Mark Harding has written a short and readable book that applies a comparative lens to two separate debates within the literature on judicial politics and constitutionalism. The first debate, which occupies most of Harding’s analysis, is that between political and legal constitutionalism. The central question of this debate is whether rights are better protected by political institutions (political constitutionalism) or through development and application by the judiciary (legal constitutionalism). The second debate is between liberal and post-liberal constitutionalism, with the former conceptualizing constitutional rules as largely protecting individuals from government overreach, and the latter understanding constitutions as imposing positive obligations on government to regulate the private sphere to achieve a broader conception of liberty. Harding’s book examines how these debates have played out within the final appellate courts of Canada, New Zealand, and the United Kingdom.

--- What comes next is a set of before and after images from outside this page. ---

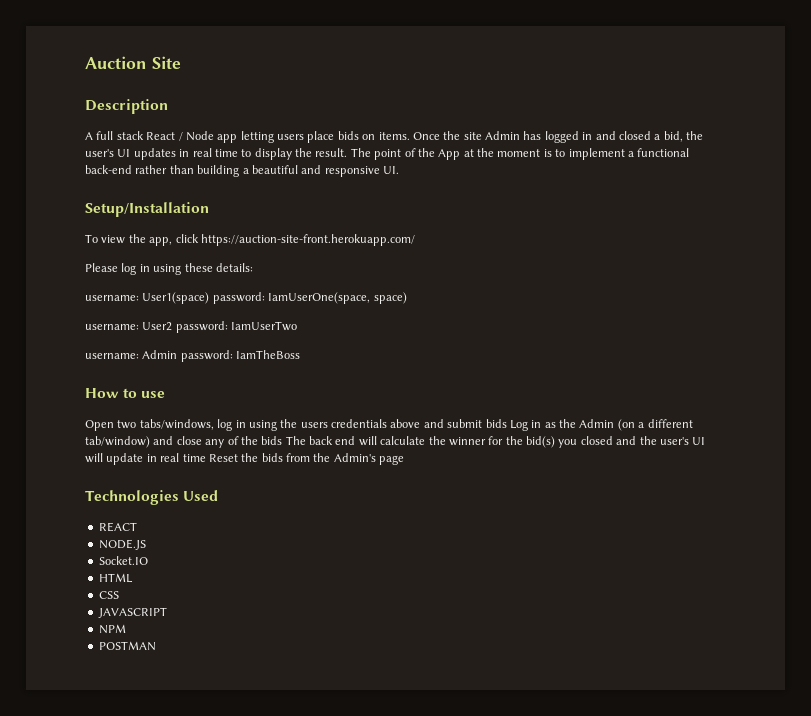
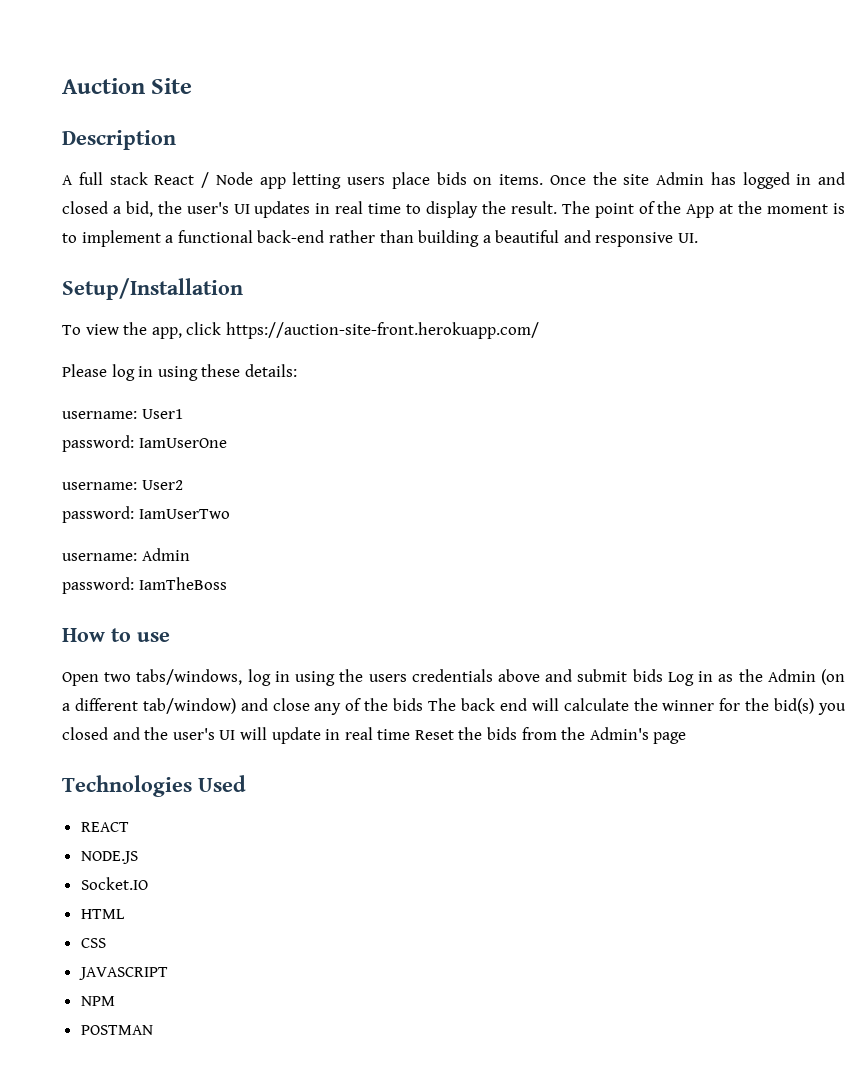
[142,292,407,304] User1(space) password: IamUserOne(space, space) -> [141,409,183,419] [62,435,227,452] User1 // password: IamUserOne
(173, 326) none -> (183, 485) //
(178, 354) none -> (190, 554) //

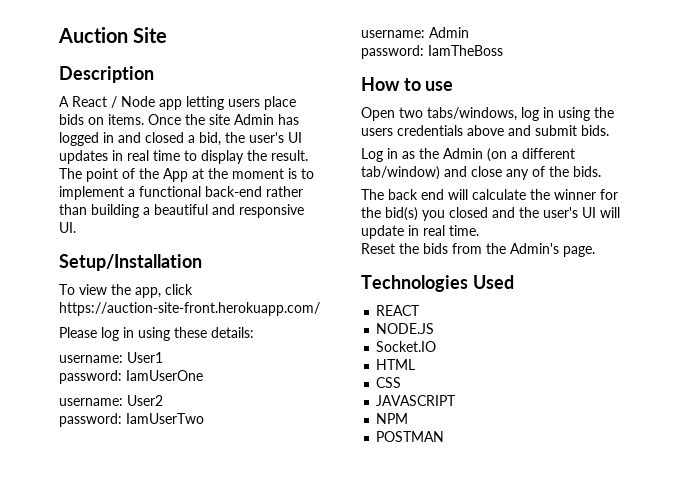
[78,172,148,185] full stack -> (69, 101) none
[632,669,663,682] bids -> [581,125,609,136] bids. //
[393,698,424,711] bids -> [573,166,601,177] bids. //
[377,729,411,740] time -> [449,225,479,236] time. //
[653,732,687,744] page -> [563,246,595,257] page.

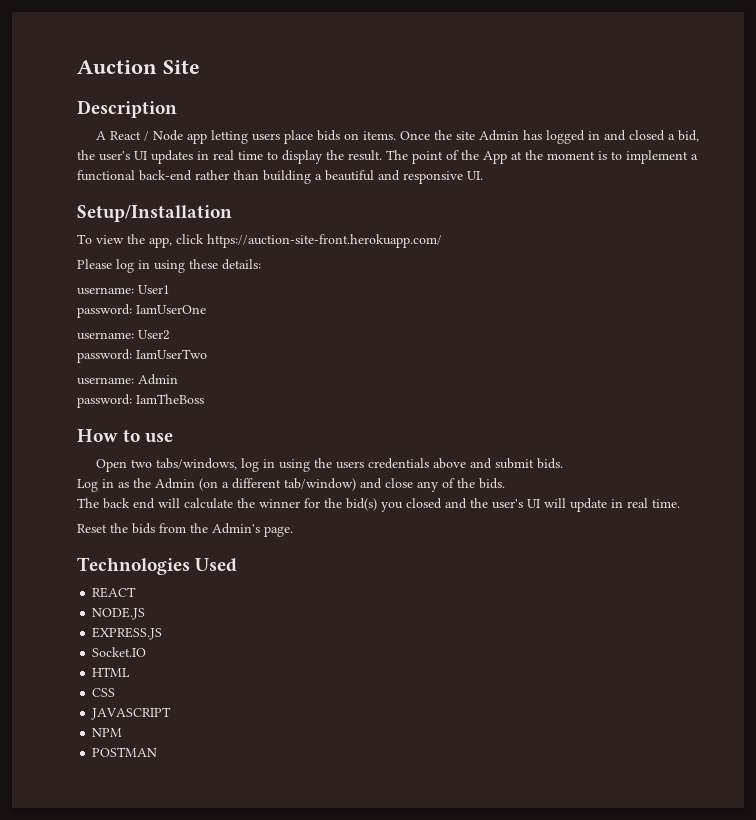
(435, 328) none -> [92,627,163,640] // EXPRESS.JS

In the interest of full disclosure, I should recognize my own biases at the outset of this review. My scholarship places me squarely in the camp of political constitutionalists who support liberal constitutionalism. However, in the context of the Westminster parliamentary systems that are the subject of Harding’s book, this positioning should not be misunderstood as nostalgia for a bygone era of parliamentary supremacy. Canada’s 1982 constitution clearly replaced parliamentary supremacy with constitutional supremacy. In my view, the debate between political and legal constitutionalism in Canada is not about preserving parliamentary supremacy (as it might be in New Zealand or the United Kingdom), it is about identifying the appropriate institutional locus for constitutional interpretation. Legal constitutionalism places this locus clearly in the courts to the extent that the judiciary enjoys a monopoly on constitutional interpretation, especially with respect to rights. A post-1982 Canadian political constitutionalist recognizes a new critical role for judicial review but also recognizes a coordinate role for political institutions in constructing constitutional meaning.

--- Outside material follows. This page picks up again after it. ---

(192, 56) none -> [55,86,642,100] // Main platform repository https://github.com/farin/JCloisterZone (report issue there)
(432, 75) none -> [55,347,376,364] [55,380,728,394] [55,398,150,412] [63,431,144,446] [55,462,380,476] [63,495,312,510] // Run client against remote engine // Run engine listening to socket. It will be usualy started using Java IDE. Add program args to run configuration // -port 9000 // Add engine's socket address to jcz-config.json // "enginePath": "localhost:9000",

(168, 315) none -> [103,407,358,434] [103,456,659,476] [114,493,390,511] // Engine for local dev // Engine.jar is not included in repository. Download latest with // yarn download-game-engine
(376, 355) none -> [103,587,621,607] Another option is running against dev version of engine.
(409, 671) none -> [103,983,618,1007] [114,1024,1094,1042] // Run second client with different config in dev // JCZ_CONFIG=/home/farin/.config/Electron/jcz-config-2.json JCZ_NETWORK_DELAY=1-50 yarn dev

It should also be noted that, although legal constitutionalism has become the dominant perspective among post-liberal constitutionalists in Canada, this was not always the case. Indeed, many of the early critics of entrenching rights in the Canadian constitution—like Andrew Petter, Allan Hutchinson, and Michael Mandel—were post-liberal constitutionalists highly sceptical of legal constitutionalism (Hutchinson and Petter 1988, Mandel 1989). They saw political institutions as the principal source of progressive social and economic policies, and courts as the principal obstacle to those policies. Their position was grounded in the U.S. experience, where the U.S. Supreme Court’s progressive record was relatively short, spanning a 20-year period from Brown v. Bd. of Ed. (1954) to Roe v. Wade (1973). It also found support in early Canadian Charter of Rights cases, especially involving organized labour. Whether the post-liberal orientation of Canadian legal constitutionalism is now permanent is an open question.